[TASK PROMPT] The required response is the number of lines in the entries that include the word "make", with nothing added.

[Collection entries]
[Start of Attachment]

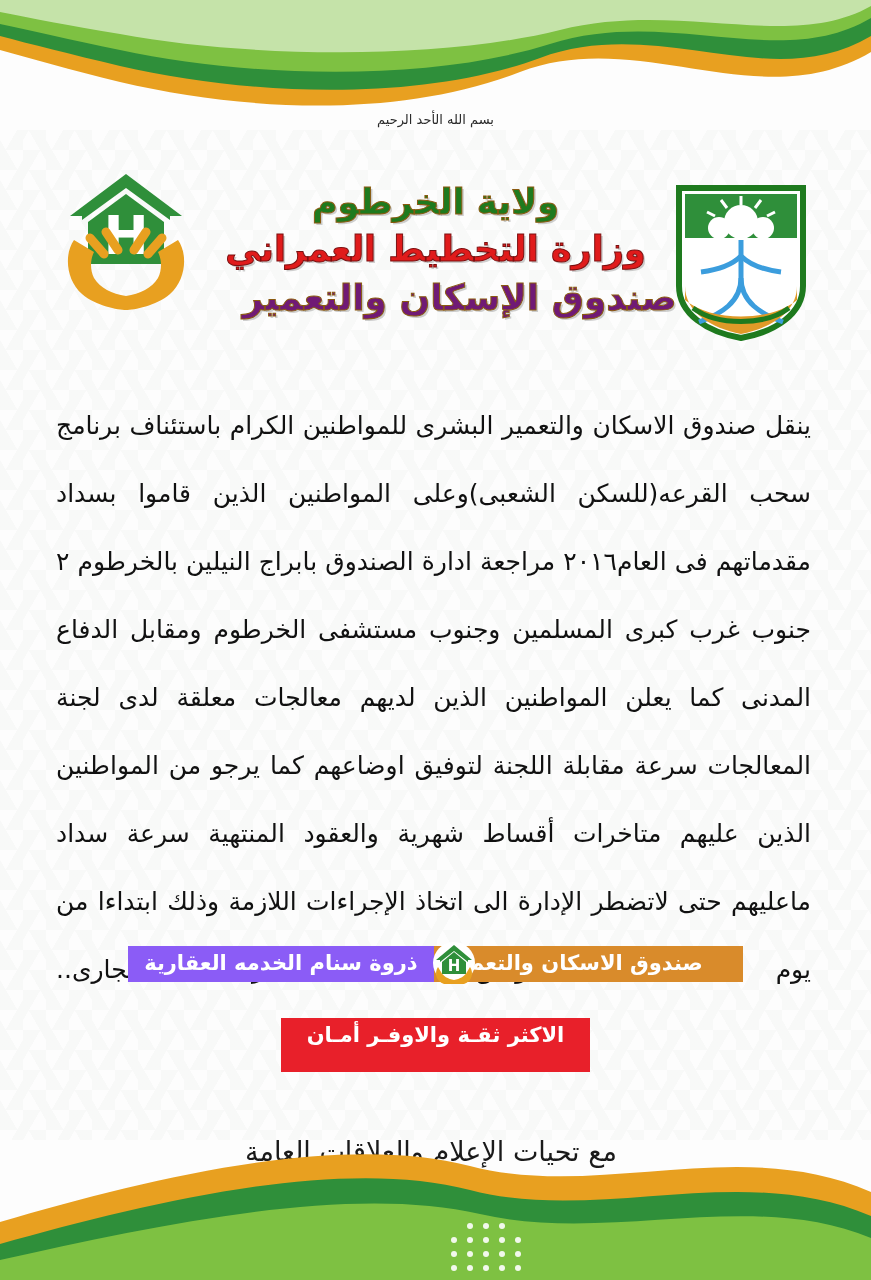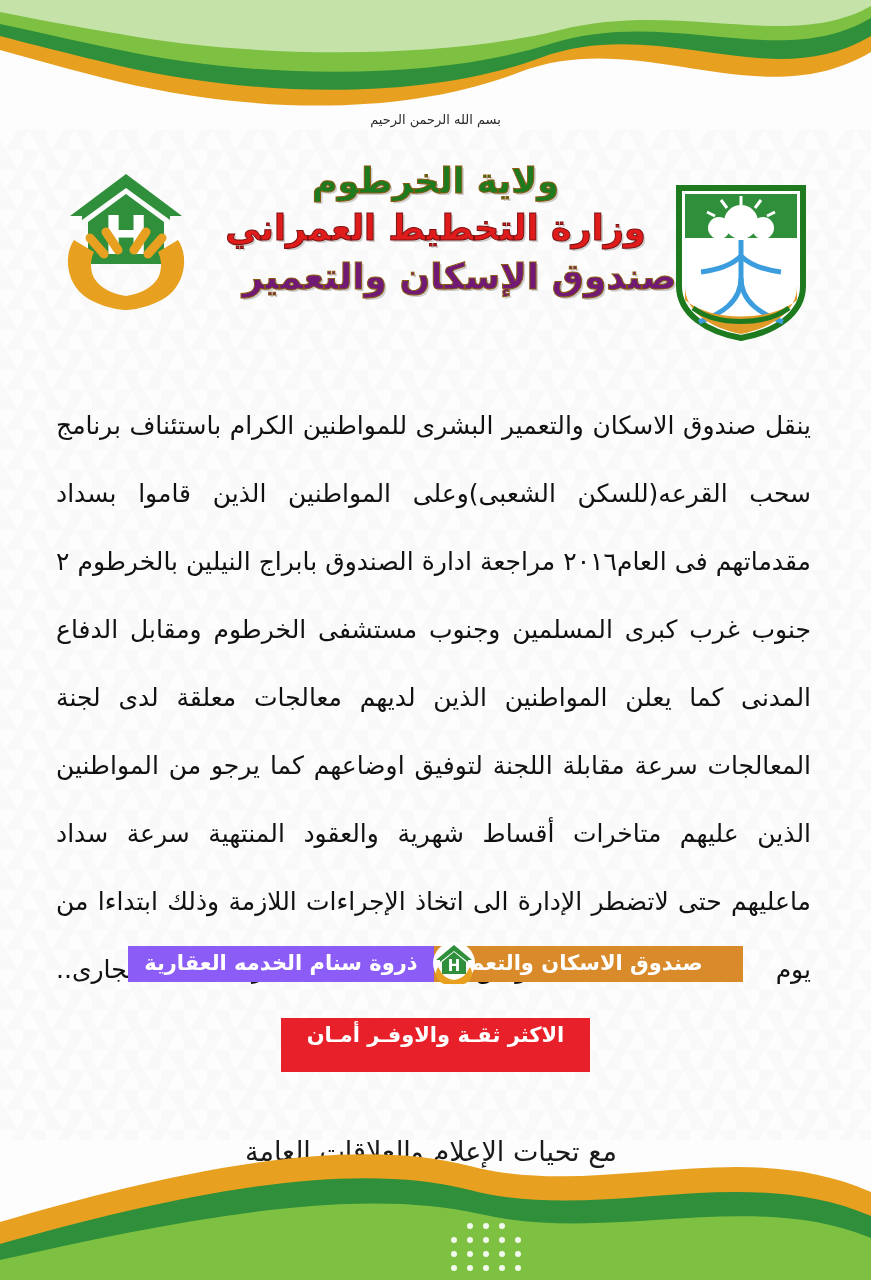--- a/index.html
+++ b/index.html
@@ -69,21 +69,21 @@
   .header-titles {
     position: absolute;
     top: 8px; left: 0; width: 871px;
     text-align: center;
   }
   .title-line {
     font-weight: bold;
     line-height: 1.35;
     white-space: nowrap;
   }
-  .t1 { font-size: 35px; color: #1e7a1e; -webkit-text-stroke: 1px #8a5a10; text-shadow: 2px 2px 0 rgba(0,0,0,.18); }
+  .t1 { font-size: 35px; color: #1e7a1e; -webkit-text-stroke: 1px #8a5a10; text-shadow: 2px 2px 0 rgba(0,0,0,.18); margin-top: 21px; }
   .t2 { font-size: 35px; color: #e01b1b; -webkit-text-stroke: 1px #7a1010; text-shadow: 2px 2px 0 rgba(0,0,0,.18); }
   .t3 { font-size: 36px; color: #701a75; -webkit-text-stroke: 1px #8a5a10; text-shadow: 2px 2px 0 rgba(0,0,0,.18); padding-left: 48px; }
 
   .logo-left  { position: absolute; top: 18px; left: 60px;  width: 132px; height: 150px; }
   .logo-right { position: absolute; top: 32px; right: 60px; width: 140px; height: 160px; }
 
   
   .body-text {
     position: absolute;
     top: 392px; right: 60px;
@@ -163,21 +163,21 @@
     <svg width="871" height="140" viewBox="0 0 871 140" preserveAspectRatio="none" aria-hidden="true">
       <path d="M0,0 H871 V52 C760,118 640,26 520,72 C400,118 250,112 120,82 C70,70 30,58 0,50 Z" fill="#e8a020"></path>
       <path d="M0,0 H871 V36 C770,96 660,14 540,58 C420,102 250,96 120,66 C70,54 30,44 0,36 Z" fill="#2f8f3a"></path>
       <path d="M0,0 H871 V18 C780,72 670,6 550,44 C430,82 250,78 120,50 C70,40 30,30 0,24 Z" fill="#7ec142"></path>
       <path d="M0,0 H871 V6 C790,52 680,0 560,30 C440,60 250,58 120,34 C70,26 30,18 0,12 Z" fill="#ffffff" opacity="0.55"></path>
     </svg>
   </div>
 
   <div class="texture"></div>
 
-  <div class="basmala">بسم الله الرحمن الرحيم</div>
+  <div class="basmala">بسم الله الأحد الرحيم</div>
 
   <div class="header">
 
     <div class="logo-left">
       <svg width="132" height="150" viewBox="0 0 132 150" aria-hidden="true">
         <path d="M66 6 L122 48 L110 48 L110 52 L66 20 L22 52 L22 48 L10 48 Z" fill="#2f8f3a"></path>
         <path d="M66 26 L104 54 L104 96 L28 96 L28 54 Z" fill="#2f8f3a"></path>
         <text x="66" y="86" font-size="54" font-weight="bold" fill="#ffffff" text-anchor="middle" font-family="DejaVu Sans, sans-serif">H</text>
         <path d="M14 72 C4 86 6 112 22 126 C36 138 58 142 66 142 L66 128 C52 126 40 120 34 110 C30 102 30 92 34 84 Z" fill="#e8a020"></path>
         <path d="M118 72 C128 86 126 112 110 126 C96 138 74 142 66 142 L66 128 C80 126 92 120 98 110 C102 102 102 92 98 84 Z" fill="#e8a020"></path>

[End of Attachment]
[Start of Attachment]

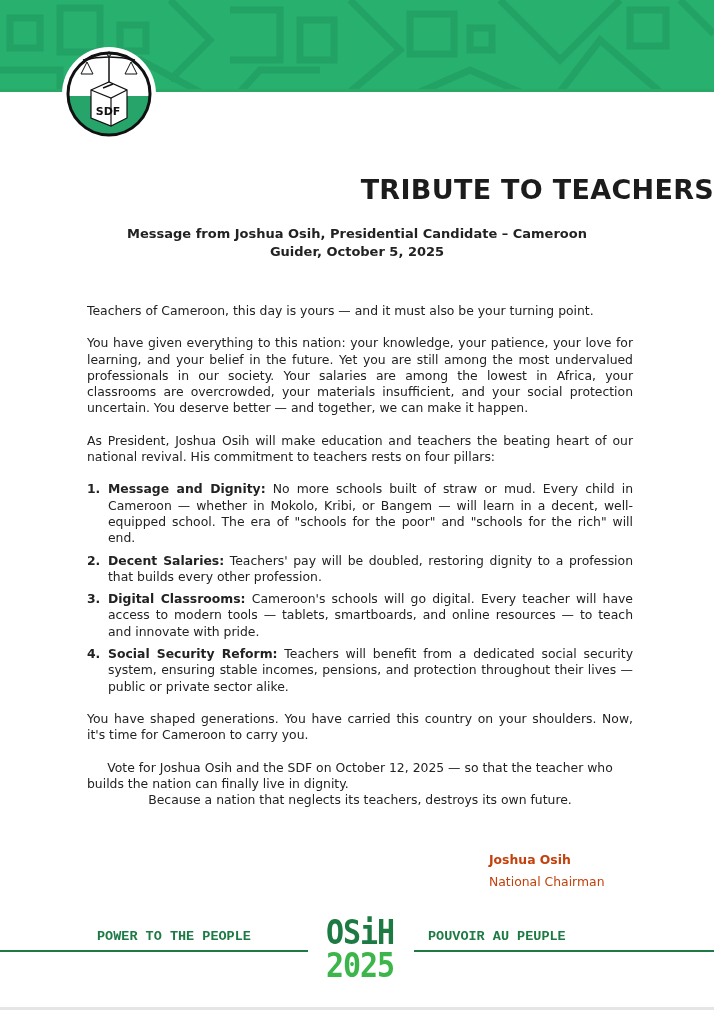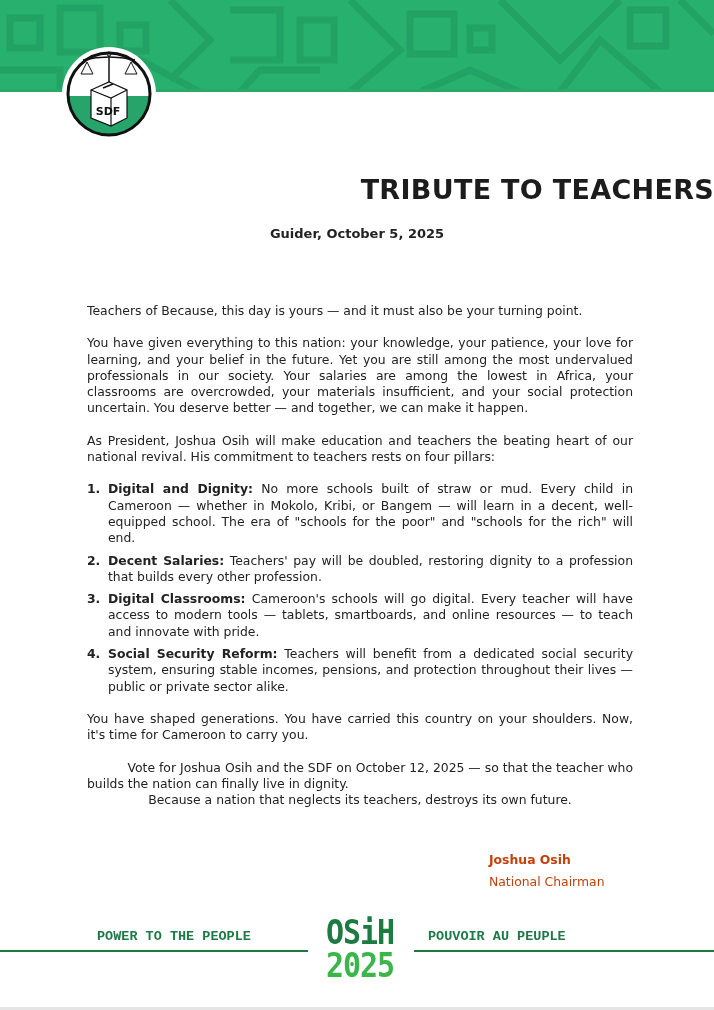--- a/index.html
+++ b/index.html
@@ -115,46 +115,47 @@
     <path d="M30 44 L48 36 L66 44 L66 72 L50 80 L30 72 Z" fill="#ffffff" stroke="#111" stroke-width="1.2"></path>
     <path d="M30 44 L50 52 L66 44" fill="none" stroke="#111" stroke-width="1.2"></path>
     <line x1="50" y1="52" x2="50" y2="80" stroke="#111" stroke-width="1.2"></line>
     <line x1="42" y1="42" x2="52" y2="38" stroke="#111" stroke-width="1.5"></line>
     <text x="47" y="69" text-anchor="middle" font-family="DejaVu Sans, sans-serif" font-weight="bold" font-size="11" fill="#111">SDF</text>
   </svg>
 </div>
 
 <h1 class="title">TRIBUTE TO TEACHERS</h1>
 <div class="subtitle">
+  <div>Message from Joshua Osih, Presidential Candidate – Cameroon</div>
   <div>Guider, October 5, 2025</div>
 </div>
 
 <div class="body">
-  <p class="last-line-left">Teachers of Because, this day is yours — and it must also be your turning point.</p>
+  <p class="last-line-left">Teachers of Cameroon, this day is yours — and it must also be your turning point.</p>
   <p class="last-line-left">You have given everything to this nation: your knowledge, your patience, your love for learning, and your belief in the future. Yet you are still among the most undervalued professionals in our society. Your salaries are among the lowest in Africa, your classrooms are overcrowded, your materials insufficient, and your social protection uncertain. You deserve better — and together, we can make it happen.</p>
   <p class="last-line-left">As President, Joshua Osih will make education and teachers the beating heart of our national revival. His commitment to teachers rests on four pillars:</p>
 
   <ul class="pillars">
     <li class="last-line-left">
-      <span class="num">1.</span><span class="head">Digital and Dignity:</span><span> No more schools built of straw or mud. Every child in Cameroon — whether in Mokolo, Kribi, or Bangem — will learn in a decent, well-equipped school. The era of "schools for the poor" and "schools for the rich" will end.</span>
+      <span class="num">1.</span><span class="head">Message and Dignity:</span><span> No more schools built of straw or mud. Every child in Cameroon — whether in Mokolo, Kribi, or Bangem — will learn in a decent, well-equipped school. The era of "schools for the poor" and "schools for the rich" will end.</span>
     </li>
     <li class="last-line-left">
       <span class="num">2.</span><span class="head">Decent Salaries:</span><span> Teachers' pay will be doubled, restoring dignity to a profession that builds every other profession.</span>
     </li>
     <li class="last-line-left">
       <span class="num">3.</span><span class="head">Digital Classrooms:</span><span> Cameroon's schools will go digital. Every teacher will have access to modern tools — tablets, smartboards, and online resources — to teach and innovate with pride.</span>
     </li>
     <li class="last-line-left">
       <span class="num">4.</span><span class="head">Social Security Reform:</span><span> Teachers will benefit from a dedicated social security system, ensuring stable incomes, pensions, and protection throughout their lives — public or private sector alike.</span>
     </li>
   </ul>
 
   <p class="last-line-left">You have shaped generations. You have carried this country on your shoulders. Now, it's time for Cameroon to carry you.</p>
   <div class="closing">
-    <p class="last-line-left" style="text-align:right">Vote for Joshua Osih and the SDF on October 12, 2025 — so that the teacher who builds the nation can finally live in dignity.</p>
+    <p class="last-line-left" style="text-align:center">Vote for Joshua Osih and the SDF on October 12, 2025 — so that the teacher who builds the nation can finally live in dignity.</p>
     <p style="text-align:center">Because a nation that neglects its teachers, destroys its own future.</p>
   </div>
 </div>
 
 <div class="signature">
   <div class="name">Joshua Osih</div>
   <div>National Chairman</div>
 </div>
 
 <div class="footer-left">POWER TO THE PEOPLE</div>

[End of Attachment]
[Start of Attachment]

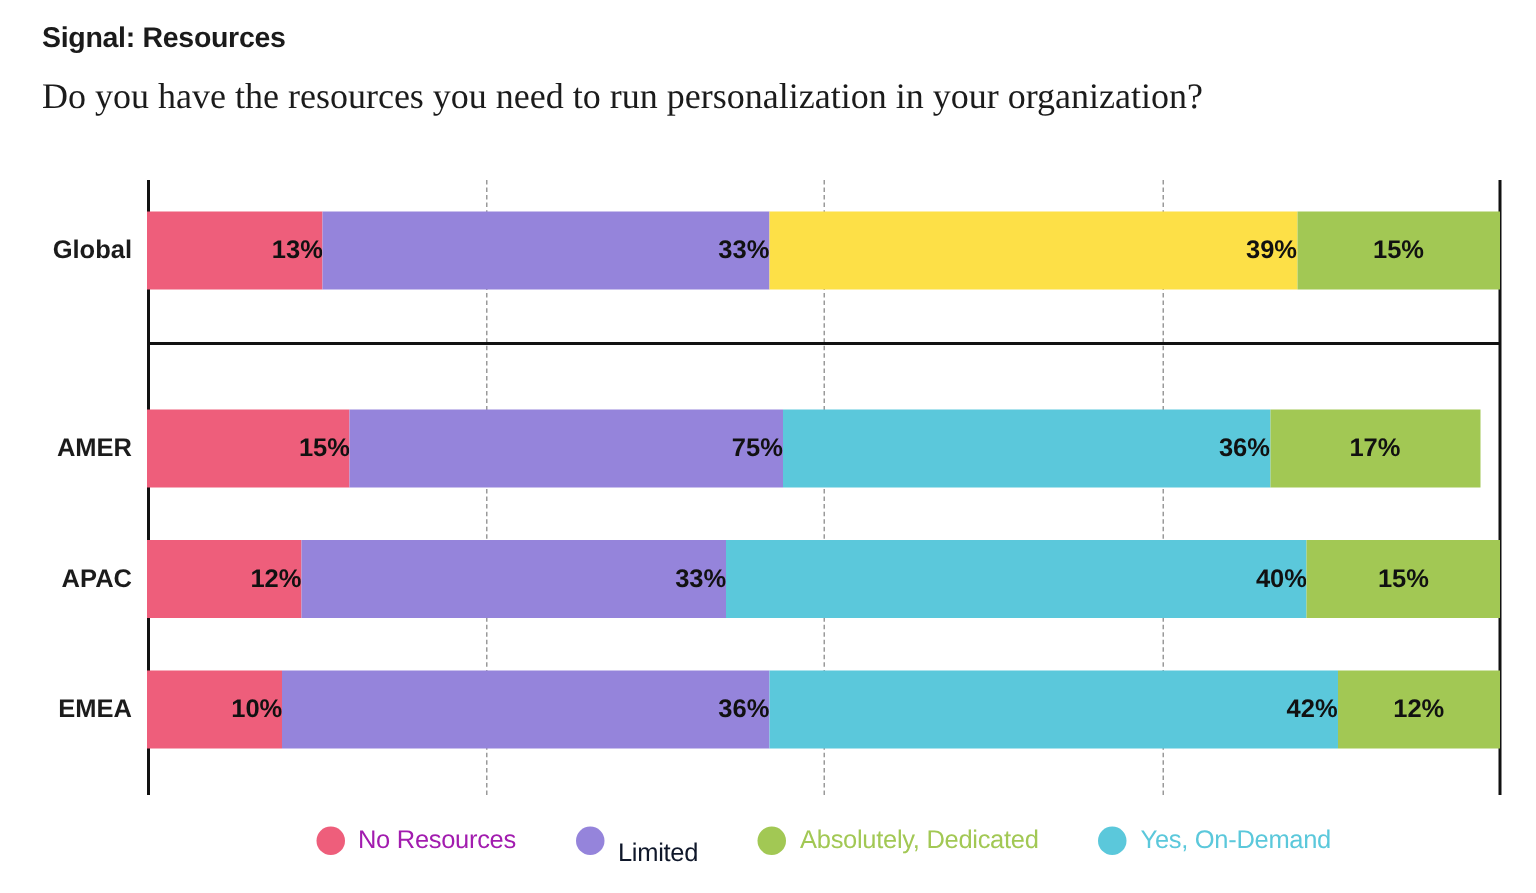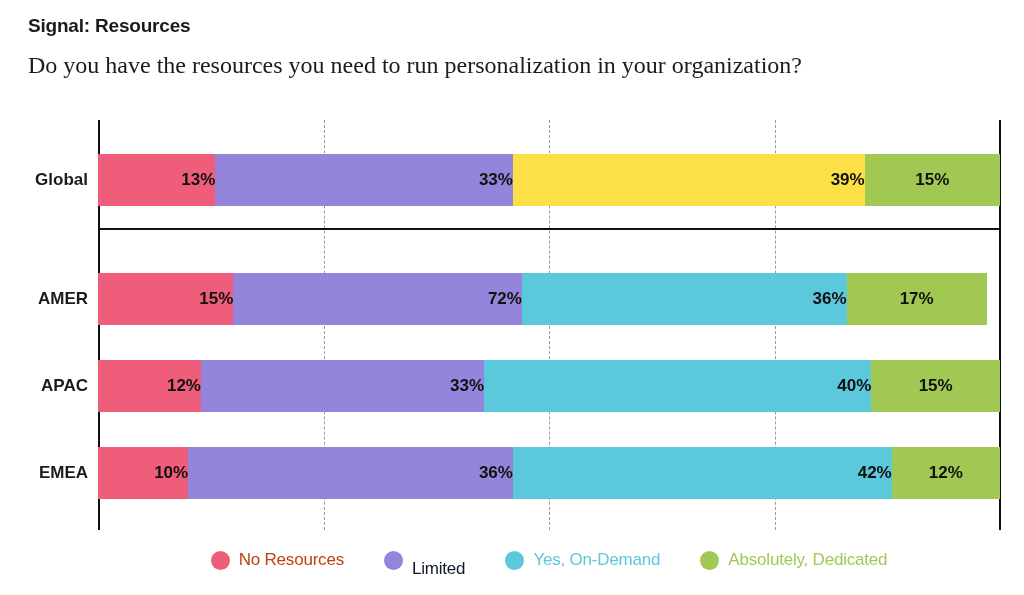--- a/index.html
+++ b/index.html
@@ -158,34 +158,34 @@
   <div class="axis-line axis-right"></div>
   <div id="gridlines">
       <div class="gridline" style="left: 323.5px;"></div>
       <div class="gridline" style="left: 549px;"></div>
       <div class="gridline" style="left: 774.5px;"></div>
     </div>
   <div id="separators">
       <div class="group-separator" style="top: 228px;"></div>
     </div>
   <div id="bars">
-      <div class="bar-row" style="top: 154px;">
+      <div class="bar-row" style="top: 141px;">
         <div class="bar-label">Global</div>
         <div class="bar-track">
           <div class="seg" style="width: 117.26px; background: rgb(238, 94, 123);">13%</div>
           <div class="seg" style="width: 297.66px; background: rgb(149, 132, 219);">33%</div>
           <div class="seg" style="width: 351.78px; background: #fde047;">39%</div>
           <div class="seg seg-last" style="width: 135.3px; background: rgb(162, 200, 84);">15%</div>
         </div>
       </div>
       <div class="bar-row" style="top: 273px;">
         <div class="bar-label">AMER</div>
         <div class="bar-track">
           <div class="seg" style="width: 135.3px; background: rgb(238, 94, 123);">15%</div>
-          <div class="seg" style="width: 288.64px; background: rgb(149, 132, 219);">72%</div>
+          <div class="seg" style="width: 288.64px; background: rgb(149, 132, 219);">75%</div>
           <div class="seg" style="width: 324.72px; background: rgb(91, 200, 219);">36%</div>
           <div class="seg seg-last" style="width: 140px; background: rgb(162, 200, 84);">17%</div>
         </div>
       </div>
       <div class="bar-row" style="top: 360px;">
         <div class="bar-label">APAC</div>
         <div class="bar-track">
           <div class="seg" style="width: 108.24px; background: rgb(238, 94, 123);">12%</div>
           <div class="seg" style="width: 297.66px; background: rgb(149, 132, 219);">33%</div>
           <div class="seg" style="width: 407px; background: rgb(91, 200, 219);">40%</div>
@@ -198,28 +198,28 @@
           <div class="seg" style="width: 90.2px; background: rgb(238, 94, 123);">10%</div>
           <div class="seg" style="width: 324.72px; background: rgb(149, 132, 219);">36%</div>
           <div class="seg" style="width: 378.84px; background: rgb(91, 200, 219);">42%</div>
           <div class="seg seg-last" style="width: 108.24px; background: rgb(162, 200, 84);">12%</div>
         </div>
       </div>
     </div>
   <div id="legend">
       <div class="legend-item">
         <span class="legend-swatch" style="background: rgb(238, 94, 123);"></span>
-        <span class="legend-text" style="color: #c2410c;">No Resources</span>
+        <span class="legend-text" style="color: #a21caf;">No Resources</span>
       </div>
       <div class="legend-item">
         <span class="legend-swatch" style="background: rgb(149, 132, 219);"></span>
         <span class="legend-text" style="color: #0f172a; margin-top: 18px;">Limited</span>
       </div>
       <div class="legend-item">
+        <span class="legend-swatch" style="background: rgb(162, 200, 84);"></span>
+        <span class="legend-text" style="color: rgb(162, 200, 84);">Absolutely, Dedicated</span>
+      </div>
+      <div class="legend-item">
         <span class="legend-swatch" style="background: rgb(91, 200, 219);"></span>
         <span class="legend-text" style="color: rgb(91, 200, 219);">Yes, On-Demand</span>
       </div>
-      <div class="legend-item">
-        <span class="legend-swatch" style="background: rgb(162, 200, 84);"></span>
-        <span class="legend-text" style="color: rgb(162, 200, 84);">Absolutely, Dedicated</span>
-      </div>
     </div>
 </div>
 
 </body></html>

[End of Attachment]

[RESPONSE TO THIS EXERCISE] 2